O caso do Equador é exemplar das instabilidades políticas em que costuma viver o continente. Depois de uma sucessão de mandatos presidenciais interrompidos e, por último, da derrubada de Gutiérrez, os eleitores que foram às urnas resolveram radicalizar, impedindo que moderados tivessem chances e impondo um segundo turno entre dois extremos: de um lado o jovem economista Rafael Correa de um partido recém criado (Movimento Aliança País) que pouco antes não elegera um só congressista porque – para variar – pretende fazer outra Constituição e, portanto, não respeita a Carta Magna vigente, de outro lado o conservador católico e arquimilionário do setor bananeiro Álvaro Noboa. À última hora as tendências de voto mudaram para eleger Correa, com o inevitável apoio do vizinho venezuelano.
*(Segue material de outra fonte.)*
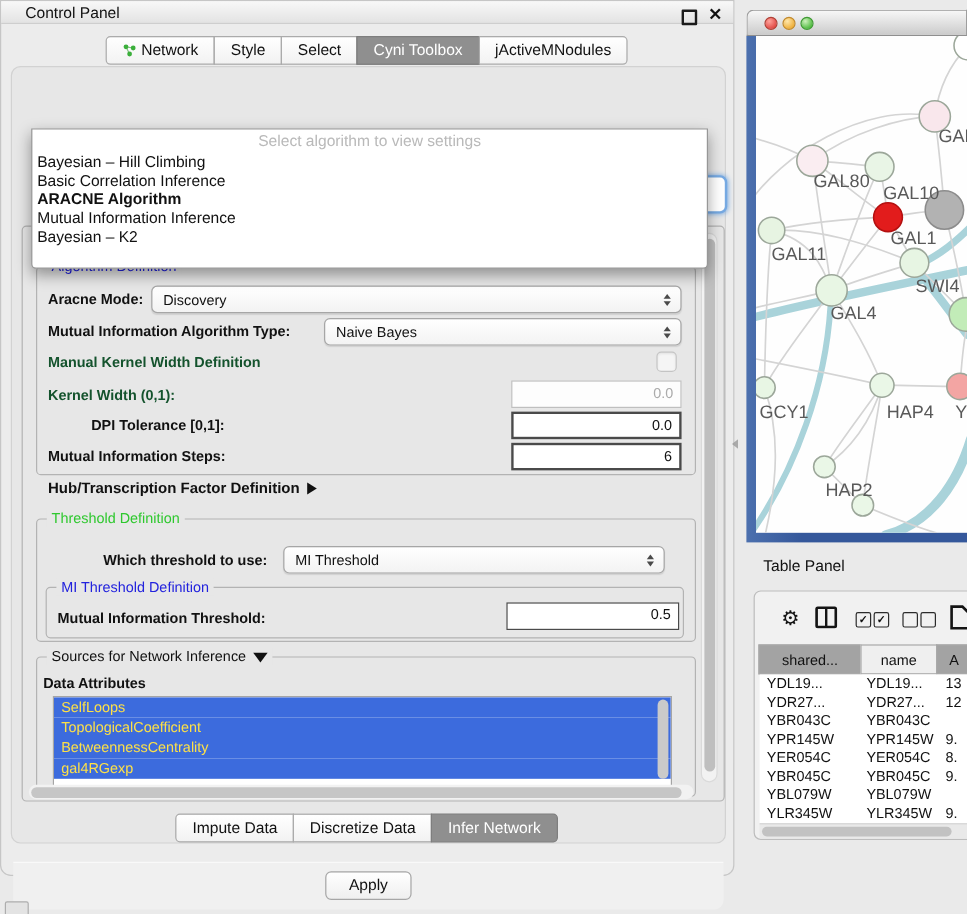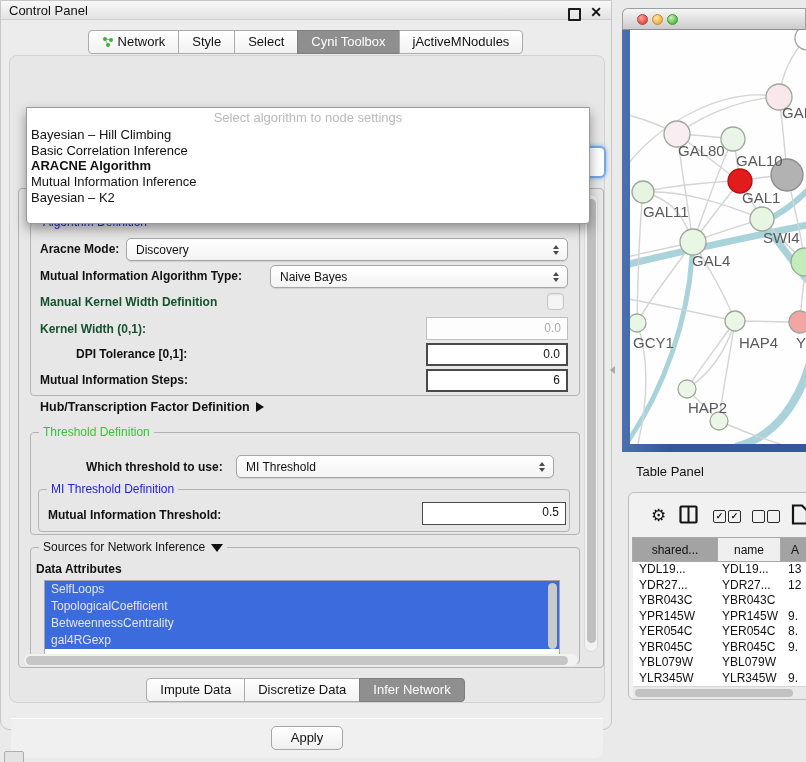--- a/index.html
+++ b/index.html
@@ -11,7 +11,7 @@
       border:1px solid #C6C6C6;border-radius:0 0 9px 9px;box-sizing:border-box;}
   .cp-titlebar{position:absolute;left:0;top:0;right:0;height:19px;
       background:linear-gradient(#F8F8F8,#E3E3E3);border-bottom:1px solid #CECECE;
-      display:flex;align-items:center;font-size:13px;padding-left:8px;box-sizing:border-box;}
+      display:flex;align-items:center;font-size:13px;padding-left:20px;box-sizing:border-box;}
   .float-icon{position:absolute;right:30px;top:7px;width:9px;height:9px;border:2px solid #1A1A1A;border-radius:1px;}
   .close-icon{position:absolute;right:9px;top:3px;font-size:14px;font-weight:bold;color:#111;}
   .tabrow{position:absolute;left:0;right:0;top:29px;display:flex;justify-content:center;}

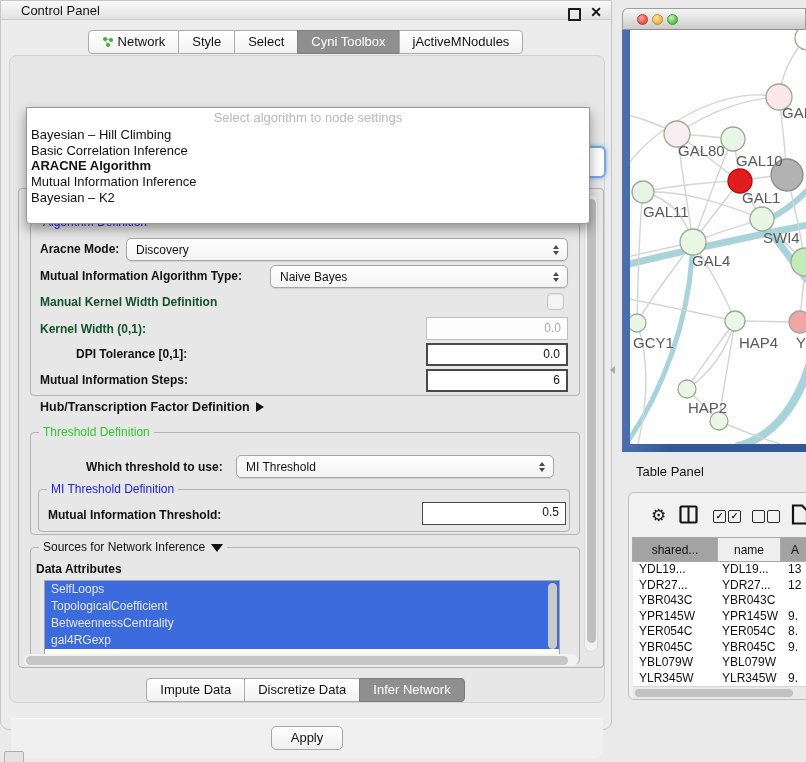--- a/index.html
+++ b/index.html
@@ -154,7 +154,7 @@
       <div class="ghost-combo-text">gal-filtered sif default node</div>
 
       <div class="popup">
-        <div class="popup-placeholder">Select algorithm to node settings</div>
+        <div class="popup-placeholder">Select algorithm to view settings</div>
         <div id="algo-list">
             <div class="algo-item">Bayesian – Hill Climbing</div>
             <div class="algo-item">Basic Correlation Inference</div>

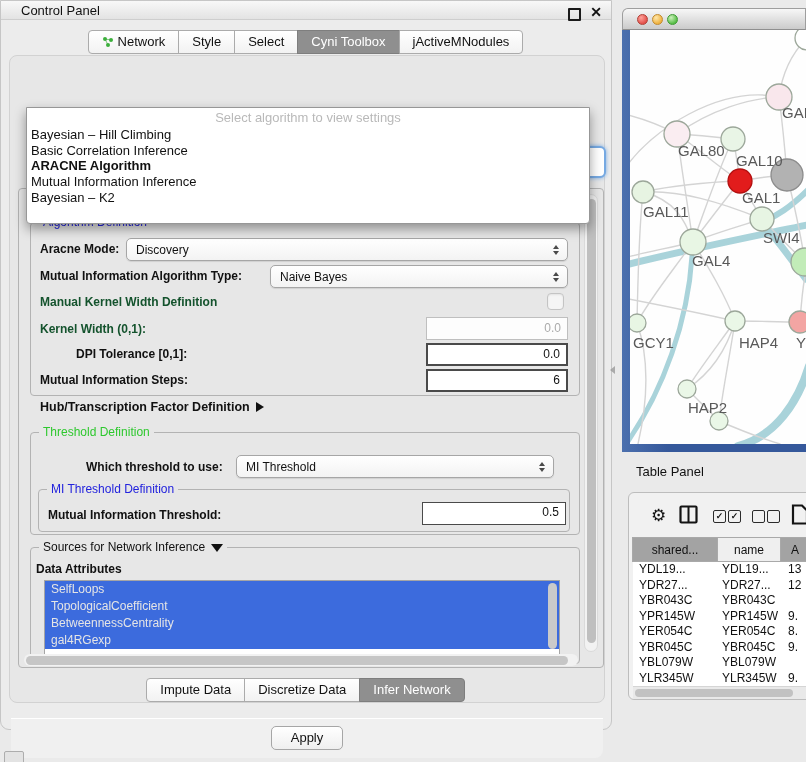--- a/index.html
+++ b/index.html
@@ -64,7 +64,7 @@
   .hsb-thumb{position:absolute;left:2px;top:1.5px;width:542px;height:9px;background:#C6C6C6;border-radius:5px;}
   .attr-list{position:absolute;left:42px;top:578px;width:514px;height:78px;background:#FFF;
       border:1px solid #A5A5A5;overflow:hidden;}
-  .attr-item{font-size:12px;height:17px;line-height:17px;padding-left:6px;color:#e5e5e5;background:#3C6BDD;}
+  .attr-item{font-size:12px;height:17px;line-height:17px;padding-left:6px;color:#fde047;background:#3C6BDD;}
   .attr-sb{position:absolute;right:2px;top:2px;width:9px;height:66px;background:#CACACA;border-radius:5px;}
   .apply-bar{position:absolute;left:1px;right:1px;top:662px;height:39px;background:#F0F0F0;
       border-top:1px solid #FFFFFF;border-radius:0 0 8px 8px;}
Suas três promessas de campanha, de caráter fortemente populista, dificilmente serão cumpridas: Dale Desenvolvimento para reduzir a pobreza com bônus de 30 dólares mensais para os mais pobres; Dale Trabalho baseado em créditos de 5 mil dólares a serem pagos em cinco anos para pequenos empreendedores; Dale Moradia onde oferece casas para todos.
A Frente Sandinista de Libertação Nacional, que derrubou Anastácio Somoza em 1979 e governou a Nicarágua até 1990 quando Violeta Chamorro retomou o poder para os conservadores, está de volta e novamente com seu líder Daniel Ortega. Em duas tentativas anteriores Ortega viu-se derrotado devido às divisões internas do sandinismo e acusações de imoralidade (abusou sexualmente da enteada Zoilamérica Narváez), recuperando-se agora ao bater no 1º turno ao banqueiro Eduardo Montealegre, para quem o apoio de Bush não foi suficiente. Ortega fez de tudo para livrar-se da imagem de revolucionário, chegando a trocar a velha bandeira rubro-negra por uma de tonalidade rosa e o hino combativo da Frente pela canção “Dê uma chance à paz” de John Lennon. Com um PIB per capita de 821 dólares, superior apenas ao do Haiti e 23% abaixo de Honduras que é o terceiro pior da América Latina, a Nicarágua dependerá do apoio venezuelano e do mercado norte-americano para suas “maquilas” (fábricas de têxteis e calçados tocadas por trabalhadores de baixos salários) para avançar economicamente.
A última eleição, neste dezembro, foi na Venezuela, onde a oposição decidiu concorrer mesmo sabendo ser impossível suplantar a máquina montada por Hugo Chávez, hoje com domínio completo sobre a estrutura administrativa, sobre judiciário (inclui a justiça eleitoral), legislativo e executivo e sobre a PDVSA que o alimenta com o dinheiro do farto petróleo extraído dos poços até aqui inesgotáveis de Maracaibo e arredores. Seu projeto pessoal é de permanecer no comando do país pelo tempo que desejar, até morrer de velhice ou “enquanto Deus e vocês quiserem” conforme costuma dizer quando se dirige ao povo venezuelano nos dilatados discursos (duram de 5 a 6 horas) que semanalmente faz no programa oficial “Alô Presidente”.